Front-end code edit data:
......
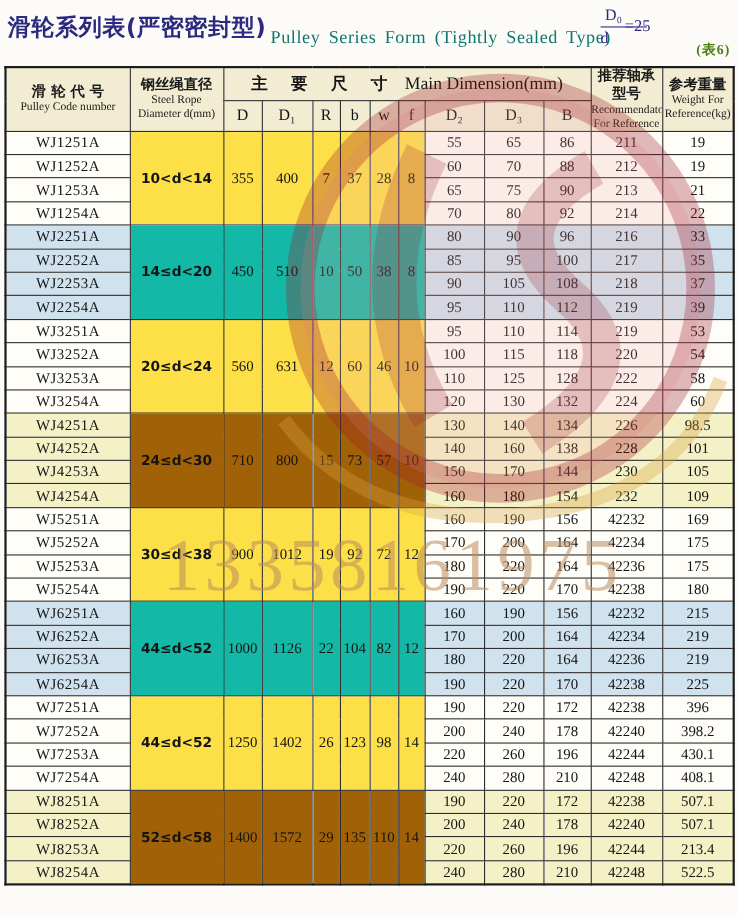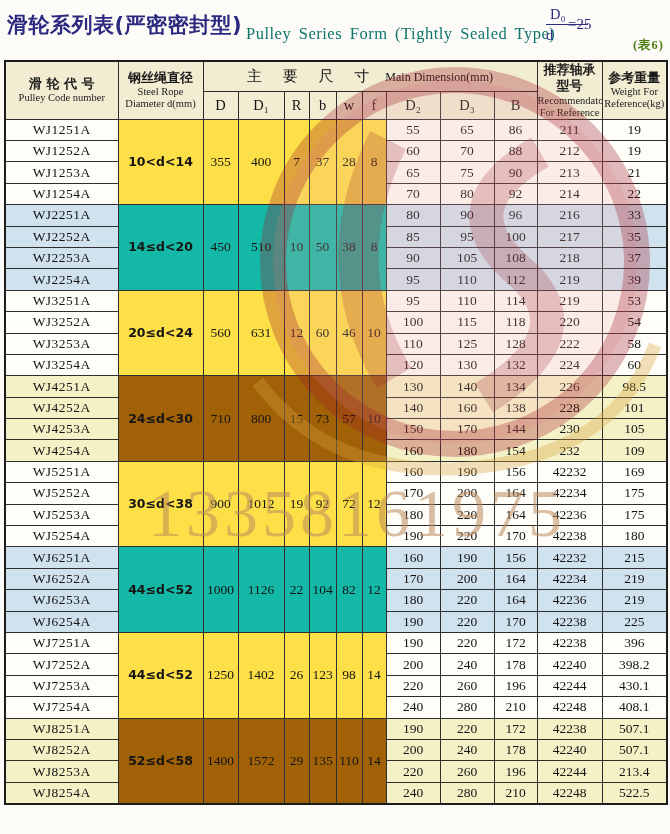--- a/index.html
+++ b/index.html
@@ -32,22 +32,22 @@
     position:absolute;left:4px;top:60px;width:662px;
     border-collapse:collapse;table-layout:fixed;
     border:2px solid #1c1c1c;
   }
   th,td{border:1px solid #2e2e2e;text-align:center;vertical-align:middle;padding:0;overflow:hidden;}
   thead th{background:#f1ecd2;font-weight:normal;}
   .hrow1 th{height:28px;}
   .hrow2 th{height:25px;font-size:14.5px;}
   .h-zh{font-family:"DejaVu Sans","Liberation Sans",sans-serif;font-weight:bold;font-size:13px;color:#1a1a1a;display:block;line-height:1.25;}
   .h-en{font-size:10.5px;color:#1a1a1a;display:block;line-height:1.15;}
-  .h-main-zh{font-family:"DejaVu Sans","Liberation Sans",sans-serif;font-weight:normal;font-size:15px;letter-spacing:8px;margin-right:8px;}
-  .h-main-en{font-size:12px;}
+  .h-main-zh{font-family:"DejaVu Sans","Liberation Sans",sans-serif;font-weight:bold;font-size:15px;letter-spacing:8px;margin-right:8px;}
+  .h-main-en{font-size:16px;}
   tbody td{height:20.4px;line-height:20px;font-size:13.5px;background:#fefdf8;}
   tbody td.code{letter-spacing:.5px;}
   tbody td.spec{background:#fde047;}
   tbody td.rope{font-family:"DejaVu Sans","Liberation Sans",sans-serif;font-weight:bold;font-size:12.5px;}
   tr.tone-blue td{background:#cfe2ee;}
   tr.tone-blue td.spec{background:#14b8a6;}
   tr.tone-yellow td{background:#f5f1c6;}
   tr.tone-yellow td.spec{background:#a16207;}
 
   

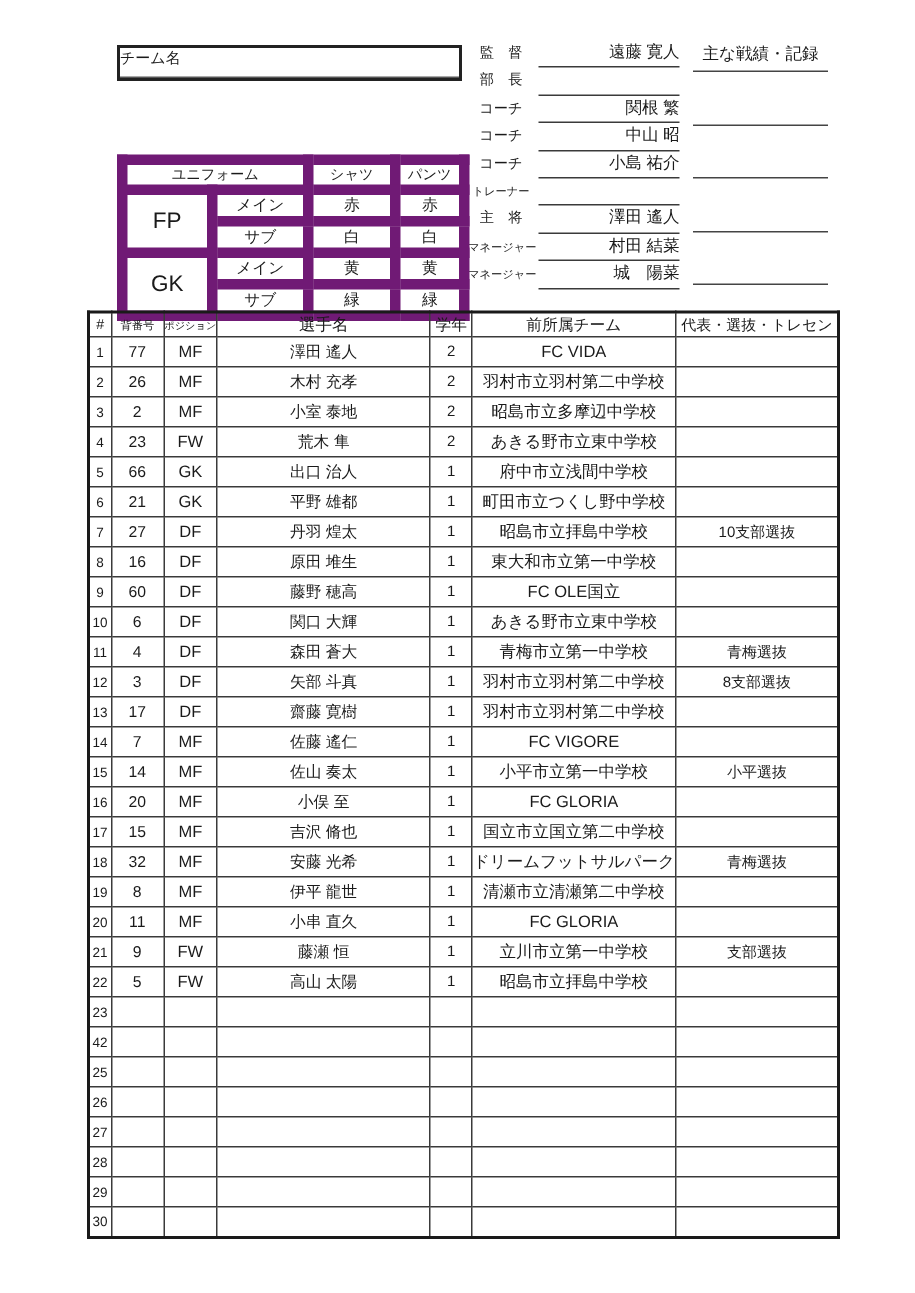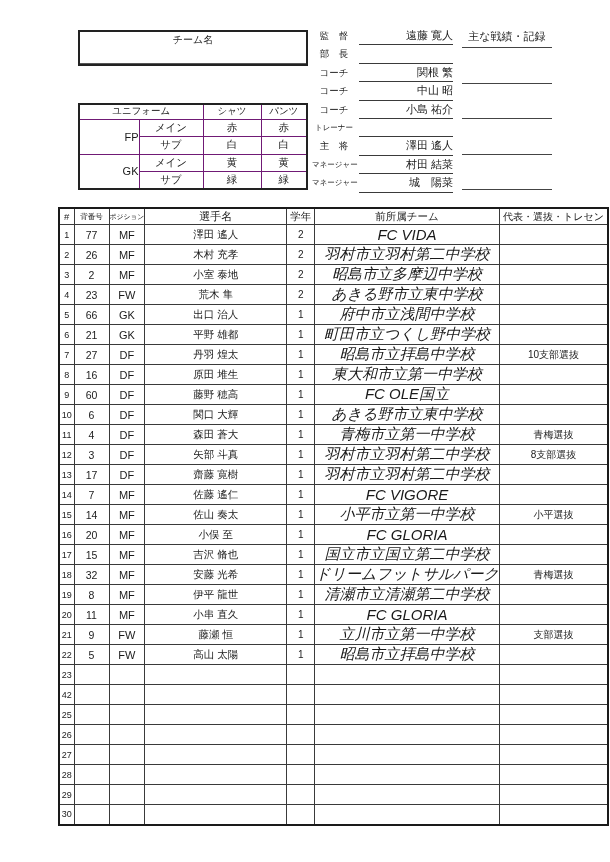--- a/index.html
+++ b/index.html
@@ -14,21 +14,21 @@
     background:#ffffff;
     overflow:hidden;
   }
 
   
   .team-box {
     position:absolute; left:78px; top:30px; width:230px;
     border:2px solid #222; background:#fff;
   }
   .team-label {
-    height:32px; line-height:16px; text-align:center;
+    height:20px; line-height:16px; 
     font-size:10px; border-bottom:1px solid #555;
   }
   .team-name {
     height:33px; line-height:33px; text-align:center;
     font-size:23px; letter-spacing:2px; font-weight:500;
     white-space:nowrap;
   }
 
   
   .staff { position:absolute; left:312px; top:27px; width:141px; }
@@ -52,25 +52,25 @@
   }
   .rec-line { height:35.5px; border-bottom:1.5px solid #444; }
 
   
   table { border-collapse:collapse; table-layout:fixed; }
   .uniform {
     position:absolute; left:78px; top:103px;
     border:2px solid #222;
   }
   .uniform td {
-    border:1px solid #701a75; text-align:center;
+    border:7px solid #701a75; text-align:center;
     font-size:10.5px; height:17.5px; overflow:hidden; white-space:nowrap;margin-top:40px;
   }
   .uniform tr.uh td { height:15px; font-size:9.5px; }
-  .uniform td.grp { font-size:11px;text-align:right; }
+  .uniform td.grp { font-size:15px; }
 
   
   .roster {
     position:absolute; left:58px; top:207px;
     border:2px solid #1a1a1a;
   }
   .roster th, .roster td {
     border:1px solid #3a3a3a; text-align:center;
     font-weight:normal; overflow:hidden; white-space:nowrap;
     padding:0;
@@ -82,21 +82,21 @@
   .h2 { font-size:6.8px; }
   .h3 { font-size:11px; }
   .h4 { font-size:10.5px; }
   .h5 { font-size:10.5px; }
   .h6 { font-size:10px; }
   .roster td.c0 { font-size:9px; }
   .roster td.c1 { font-size:10.5px; }
   .roster td.c2 { font-size:11px; }
   .roster td.c3 { font-size:10.5px; }
   .roster td.c4 { font-size:10px; }
-  .roster td.c5 { font-size:15px;font-style:italic; }
+  .roster td.c5 { font-size:11px; }
   .roster td.c6 { font-size:10px; }
 </style>
 </head>
 <body>
 
 <div class="sheet">
 
   <div class="team-box">
     <div class="team-label">チーム名</div>
   </div>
......
EXERCISE REQUIREMENTS:
Please retype every entry above exactly, leaving out any picture.

TASK ANSWER:
--- a/index.html
+++ b/index.html
@@ -32,22 +32,22 @@
     position:absolute;left:4px;top:60px;width:662px;
     border-collapse:collapse;table-layout:fixed;
     border:2px solid #1c1c1c;
   }
   th,td{border:1px solid #2e2e2e;text-align:center;vertical-align:middle;padding:0;overflow:hidden;}
   thead th{background:#f1ecd2;font-weight:normal;}
   .hrow1 th{height:28px;}
   .hrow2 th{height:25px;font-size:14.5px;}
   .h-zh{font-family:"DejaVu Sans","Liberation Sans",sans-serif;font-weight:bold;font-size:13px;color:#1a1a1a;display:block;line-height:1.25;}
   .h-en{font-size:10.5px;color:#1a1a1a;display:block;line-height:1.15;}
-  .h-main-zh{font-family:"DejaVu Sans","Liberation Sans",sans-serif;font-weight:normal;font-size:15px;letter-spacing:8px;margin-right:8px;}
-  .h-main-en{font-size:12px;}
+  .h-main-zh{font-family:"DejaVu Sans","Liberation Sans",sans-serif;font-weight:bold;font-size:15px;letter-spacing:8px;margin-right:8px;}
+  .h-main-en{font-size:16px;}
   tbody td{height:20.4px;line-height:20px;font-size:13.5px;background:#fefdf8;}
   tbody td.code{letter-spacing:.5px;}
   tbody td.spec{background:#fde047;}
   tbody td.rope{font-family:"DejaVu Sans","Liberation Sans",sans-serif;font-weight:bold;font-size:12.5px;}
   tr.tone-blue td{background:#cfe2ee;}
   tr.tone-blue td.spec{background:#14b8a6;}
   tr.tone-yellow td{background:#f5f1c6;}
   tr.tone-yellow td.spec{background:#a16207;}
 
   

--- a/index.html
+++ b/index.html
@@ -14,21 +14,21 @@
     background:#ffffff;
     overflow:hidden;
   }
 
   
   .team-box {
     position:absolute; left:78px; top:30px; width:230px;
     border:2px solid #222; background:#fff;
   }
   .team-label {
-    height:32px; line-height:16px; text-align:center;
+    height:20px; line-height:16px; 
     font-size:10px; border-bottom:1px solid #555;
   }
   .team-name {
     height:33px; line-height:33px; text-align:center;
     font-size:23px; letter-spacing:2px; font-weight:500;
     white-space:nowrap;
   }
 
   
   .staff { position:absolute; left:312px; top:27px; width:141px; }
@@ -52,25 +52,25 @@
   }
   .rec-line { height:35.5px; border-bottom:1.5px solid #444; }
 
   
   table { border-collapse:collapse; table-layout:fixed; }
   .uniform {
     position:absolute; left:78px; top:103px;
     border:2px solid #222;
   }
   .uniform td {
-    border:1px solid #701a75; text-align:center;
+    border:7px solid #701a75; text-align:center;
     font-size:10.5px; height:17.5px; overflow:hidden; white-space:nowrap;margin-top:40px;
   }
   .uniform tr.uh td { height:15px; font-size:9.5px; }
-  .uniform td.grp { font-size:11px;text-align:right; }
+  .uniform td.grp { font-size:15px; }
 
   
   .roster {
     position:absolute; left:58px; top:207px;
     border:2px solid #1a1a1a;
   }
   .roster th, .roster td {
     border:1px solid #3a3a3a; text-align:center;
     font-weight:normal; overflow:hidden; white-space:nowrap;
     padding:0;
@@ -82,21 +82,21 @@
   .h2 { font-size:6.8px; }
   .h3 { font-size:11px; }
   .h4 { font-size:10.5px; }
   .h5 { font-size:10.5px; }
   .h6 { font-size:10px; }
   .roster td.c0 { font-size:9px; }
   .roster td.c1 { font-size:10.5px; }
   .roster td.c2 { font-size:11px; }
   .roster td.c3 { font-size:10.5px; }
   .roster td.c4 { font-size:10px; }
-  .roster td.c5 { font-size:15px;font-style:italic; }
+  .roster td.c5 { font-size:11px; }
   .roster td.c6 { font-size:10px; }
 </style>
 </head>
 <body>
 
 <div class="sheet">
 
   <div class="team-box">
     <div class="team-label">チーム名</div>
   </div>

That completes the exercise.